Change detection outputs:

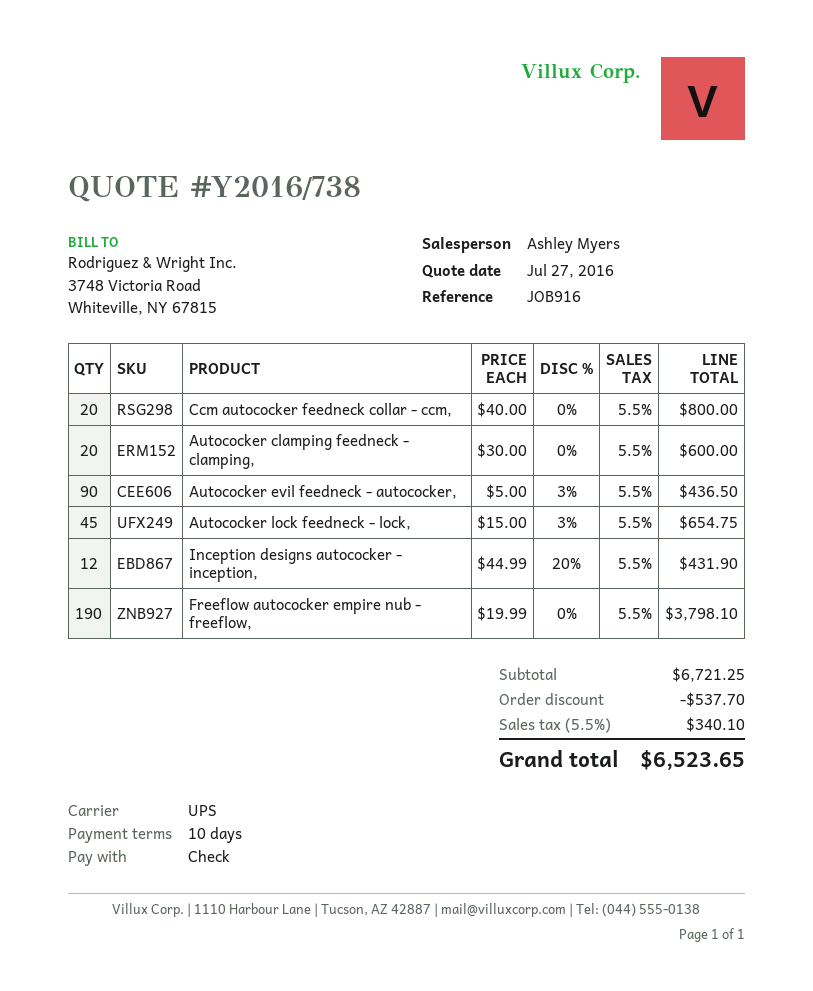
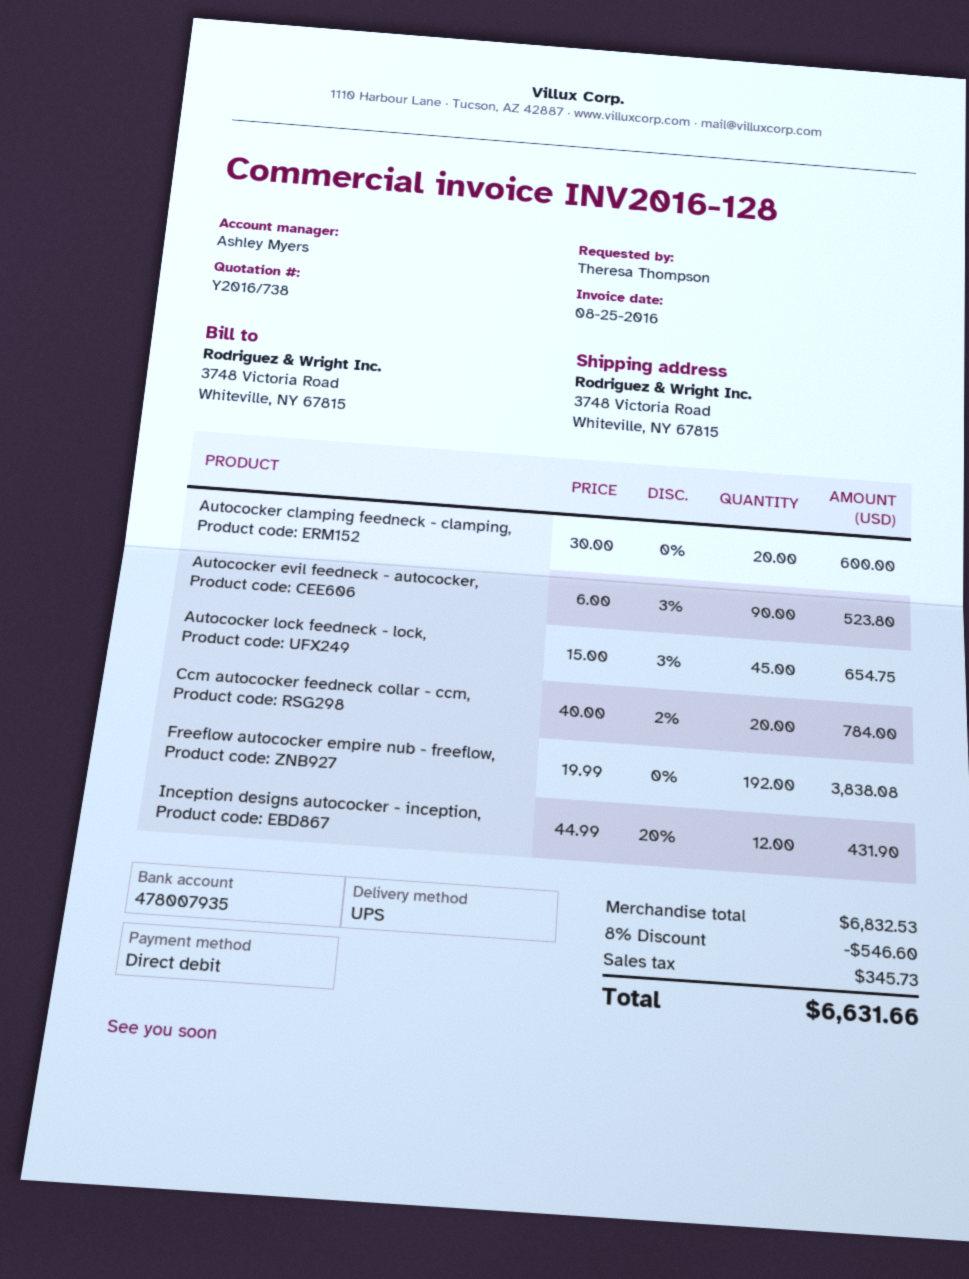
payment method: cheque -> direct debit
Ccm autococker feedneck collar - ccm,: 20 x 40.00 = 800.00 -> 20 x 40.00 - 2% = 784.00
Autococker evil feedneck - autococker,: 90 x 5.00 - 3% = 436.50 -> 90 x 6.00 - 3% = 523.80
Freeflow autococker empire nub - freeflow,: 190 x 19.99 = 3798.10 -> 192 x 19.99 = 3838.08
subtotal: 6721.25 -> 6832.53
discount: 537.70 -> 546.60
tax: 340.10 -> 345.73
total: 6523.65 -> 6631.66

* * *

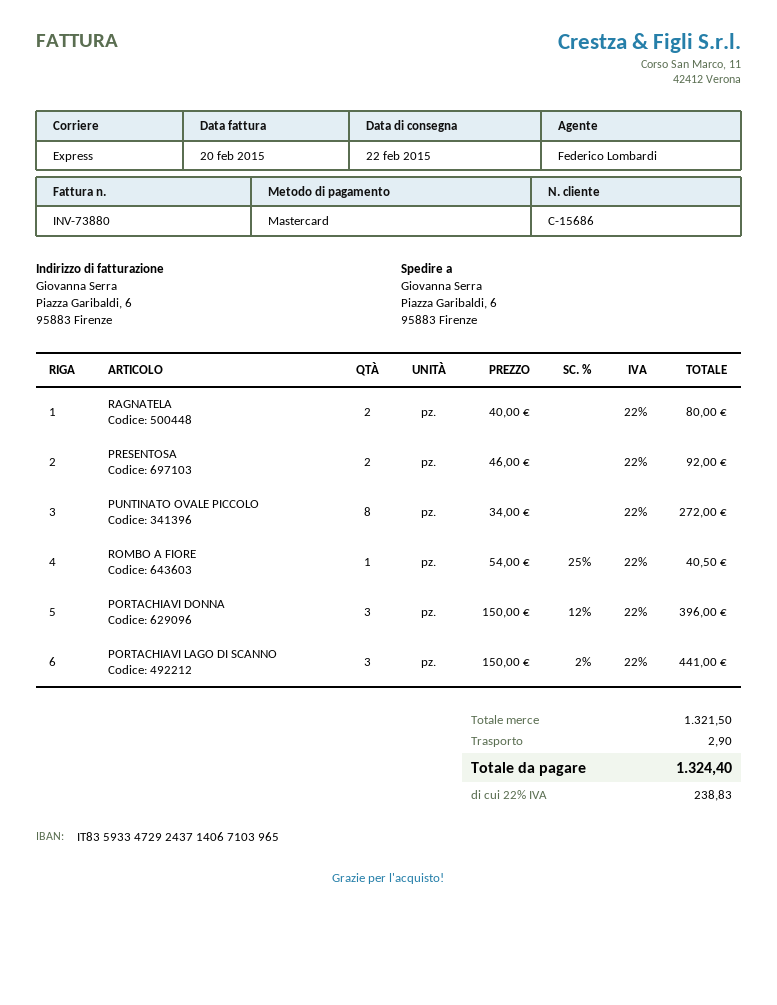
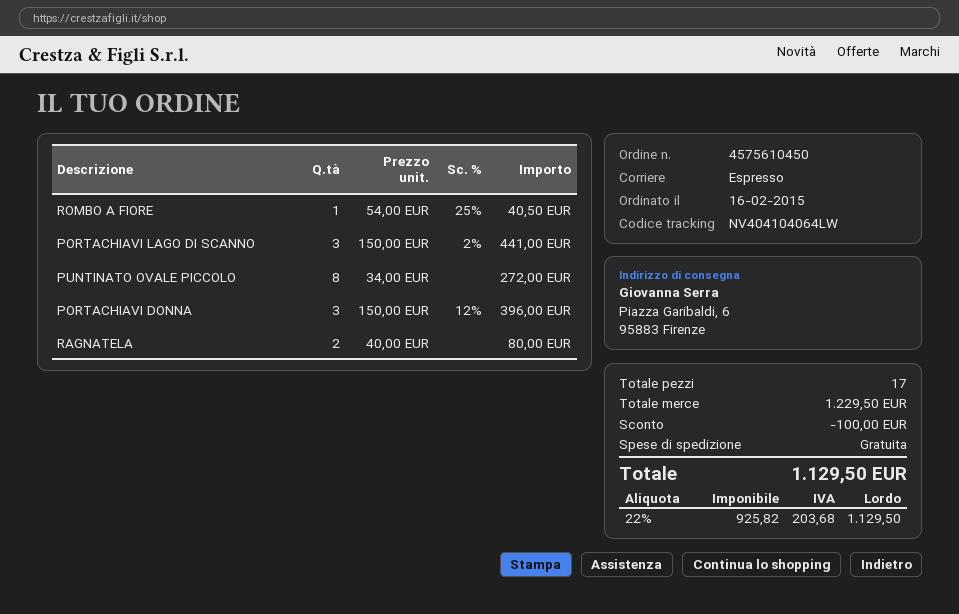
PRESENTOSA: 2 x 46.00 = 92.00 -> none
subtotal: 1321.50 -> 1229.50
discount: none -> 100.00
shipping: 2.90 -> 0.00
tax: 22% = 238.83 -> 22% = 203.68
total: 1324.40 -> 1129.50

---

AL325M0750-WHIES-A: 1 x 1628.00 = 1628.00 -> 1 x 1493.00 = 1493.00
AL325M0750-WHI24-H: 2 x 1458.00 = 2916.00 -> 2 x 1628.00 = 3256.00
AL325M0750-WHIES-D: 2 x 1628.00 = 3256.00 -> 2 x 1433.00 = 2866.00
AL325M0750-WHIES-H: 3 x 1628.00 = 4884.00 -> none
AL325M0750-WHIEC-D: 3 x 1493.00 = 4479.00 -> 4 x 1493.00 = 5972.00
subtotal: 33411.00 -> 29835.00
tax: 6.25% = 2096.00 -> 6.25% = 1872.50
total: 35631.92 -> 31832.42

• [What you have to do] With the line holding "AL325M0750-WHIES-H: 3 x" as the first and the line holding "total: 35631.92 -> 31832.42" as the last, set down that range of the entries above exactly, and nothing else.

• [Response for this exercise]
AL325M0750-WHIES-H: 3 x 1628.00 = 4884.00 -> none
AL325M0750-WHIEC-D: 3 x 1493.00 = 4479.00 -> 4 x 1493.00 = 5972.00
subtotal: 33411.00 -> 29835.00
tax: 6.25% = 2096.00 -> 6.25% = 1872.50
total: 35631.92 -> 31832.42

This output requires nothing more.